Supporting residential aged care workers to detect deterioration early, and proactively manage residents within the home, could reduce unnecessary hospital transfers and improve patient experience and outcomes.

The viability of this model must be trialled for efficacy. The EDDIE+ project  is designed to enhance the skillset of staff in identifying and manageing deterioration. It will examine the impact on resident transfers to hospital, hospital length of stay and health service costs.



Today, more than 240,000 Australians call a residential aged care (RAC) facility home. Many of these residents are frail with escalating comorbidities where the priority for medical care is management rather than cure. However, this group are frequent users of hospital services, with admissions being stressful, costly and often unnecessary or preventable. If deterioration is identified early, intervention in the aged care home can occur resulting in less emergency department presentations and decreases associated risks in the elderly if hospitalised.                            

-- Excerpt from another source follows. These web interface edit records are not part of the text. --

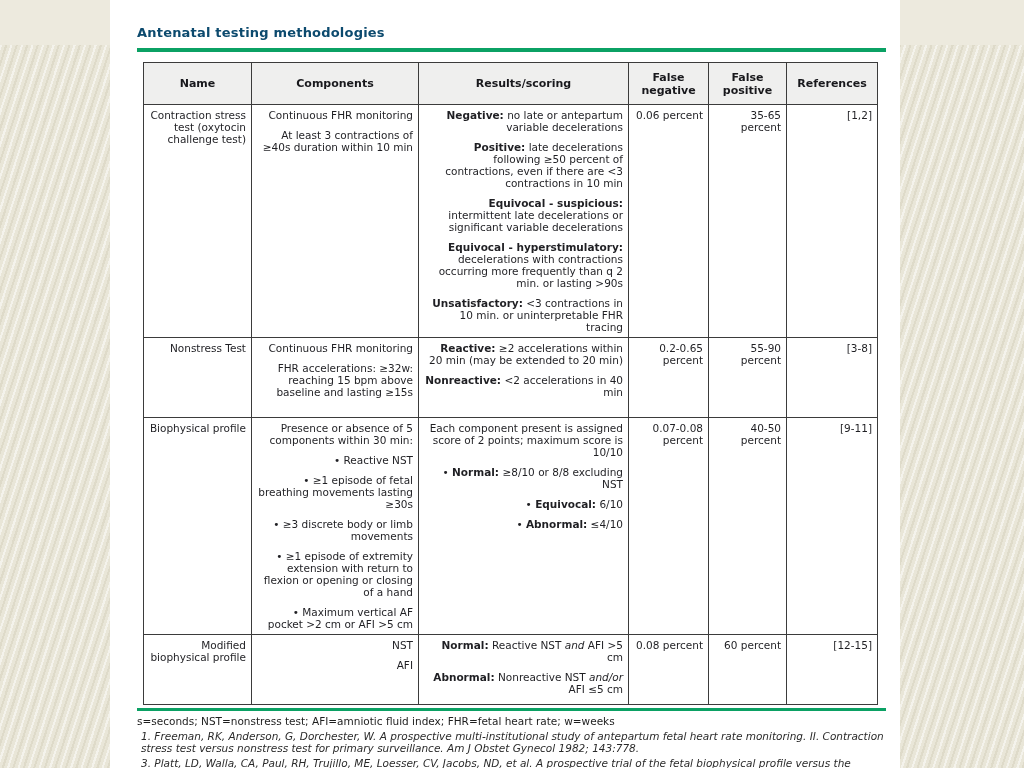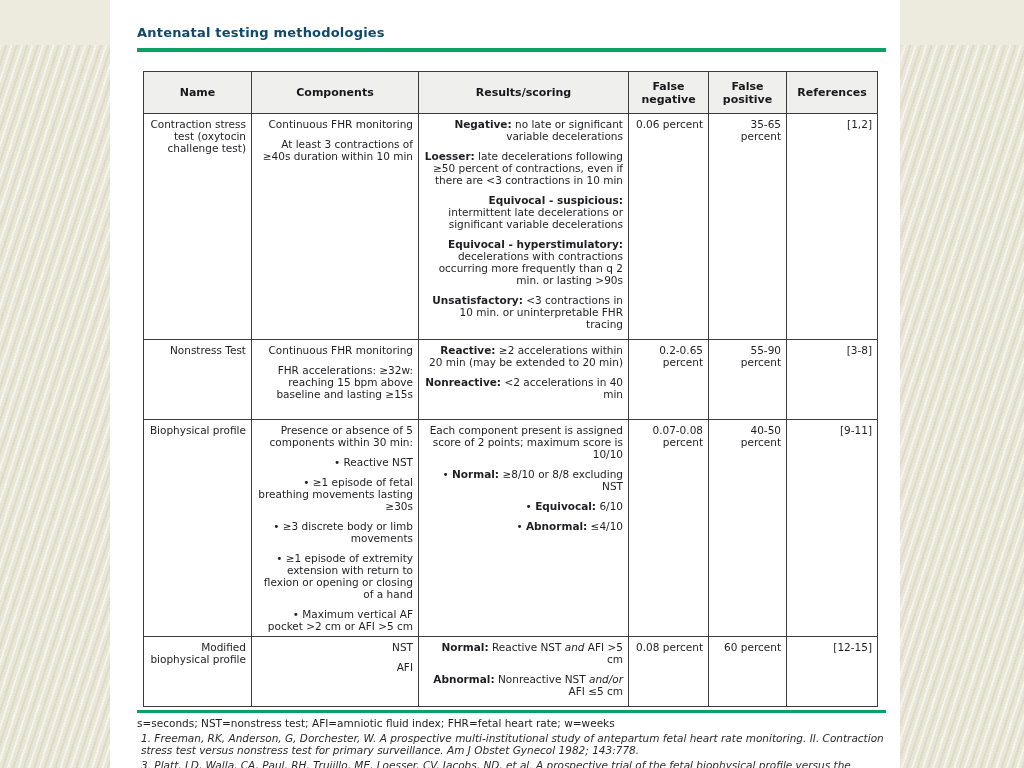--- a/index.html
+++ b/index.html
@@ -11,21 +11,21 @@
         rgba(255,255,255,.5) 0px, rgba(255,255,255,.5) 2px,
         rgba(255,255,255,0) 2px, rgba(255,255,255,0) 5px,
         rgba(166,158,124,.16) 5px, rgba(166,158,124,.16) 7px,
         rgba(255,255,255,0) 7px, rgba(255,255,255,0) 10px),
       #e9e6d8;}
   .panel{position:absolute;left:110px;top:0;width:790px;height:768px;background:#ffffff;}
   .title{position:absolute;left:27px;top:25px;font-size:13px;font-weight:bold;color:#0c4a6e;letter-spacing:.2px;}
   .content{position:absolute;left:27px;top:48px;width:749px;}
   .rule-top{width:749px;height:4px;background:#0ba164;}
   .rule-bottom{width:749px;height:3px;background:#0ba164;margin-top:3px;}
-  table{border-collapse:collapse;table-layout:fixed;width:734px;margin-left:6px;margin-top:19px;
+  table{border-collapse:collapse;table-layout:fixed;width:734px;margin-left:6px;margin-top:10px;
         font-size:10.5px;line-height:12px;color:#1f1f23;}
   th,td{border:1px solid #3b3b3b;vertical-align:top;padding:4px 5px;text-align:right;}
   th{background:#efefee;font-weight:bold;text-align:center;vertical-align:middle;font-size:11px;line-height:13px;padding:4px 2px;color:#18181c;}
   thead tr{height:42px;}
   tbody tr:nth-child(1){height:226px;}
   tbody tr:nth-child(2){height:80px;}
   tbody tr:nth-child(3){height:208px;}
   tbody tr:nth-child(4){height:70px;}
   .para{margin:0 0 8px 0;}
   .para:last-child{margin-bottom:0;}
@@ -67,22 +67,22 @@
         <tbody>
             <tr>
               <td>
                 <div class="para"><span>Contraction stress test (oxytocin challenge test)</span></div>
               </td>
               <td>
                 <div class="para"><span>Continuous FHR monitoring</span></div>
                 <div class="para"><span>At least 3 contractions of ≥40s duration within 10 min</span></div>
               </td>
               <td>
-                <div class="para"><span class="b">Negative:</span><span> no late or significant variable decelerations</span></div>
-                <div class="para"><span class="b">Loesser:</span><span> late decelerations following ≥50 percent of contractions, even if there are &lt;3 contractions in 10 min</span></div>
+                <div class="para"><span class="b">Negative:</span><span> no late or antepartum variable decelerations</span></div>
+                <div class="para"><span class="b">Positive:</span><span> late decelerations following ≥50 percent of contractions, even if there are &lt;3 contractions in 10 min</span></div>
                 <div class="para"><span class="b">Equivocal - suspicious:</span><span> intermittent late decelerations or significant variable decelerations</span></div>
                 <div class="para"><span class="b">Equivocal - hyperstimulatory:</span><span> decelerations with contractions occurring more frequently than q 2 min. or lasting &gt;90s</span></div>
                 <div class="para"><span class="b">Unsatisfactory:</span><span> &lt;3 contractions in 10 min. or uninterpretable FHR tracing</span></div>
               </td>
               <td>
                 <div class="para"><span>0.06 percent</span></div>
               </td>
               <td>
                 <div class="para"><span>35-65 percent</span></div>
               </td>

The EDDIE + research project is a multicentre randomised control trial funded by a National Health and Medical Research Council (NHMRC) Medical Research Future Fund (MRFF) Keeping Australians Out of Hospital Project Grant (GNT1177501), This facility-driven program,  rolled out in 11 Queensland RAC homes operated by Bolton Clarke from March 2021 – May 2022, promotes practice change and improvement so that deteriorating residents can be identified early and managed proactively, reducing the need for transfer to hospital, or, shortening length of stay.

The program is designed to enhance the skills and confidence of nursing and care staff. Combining education, additional resources, such as equipment, decision support tools, and implementation facilitation and clinical system support, the program components aim to support sustainable practice change.  

The project recently hosted a webinar titled “Avoiding hospital transfer from residential aged care: current Queensland Initiatives”. Speakers from 7 hospital avoidance programs across Queensland each highlighted how their work is improving care for people in residential aged care. The webinar concluded with a thought-provoking panel discussion, providing a strong platform for further discussion and collaboration. To access the recording and view the webinar storyboard you can visit the project website here. The project trial phase of this project has recently concluded with results expected early 2023.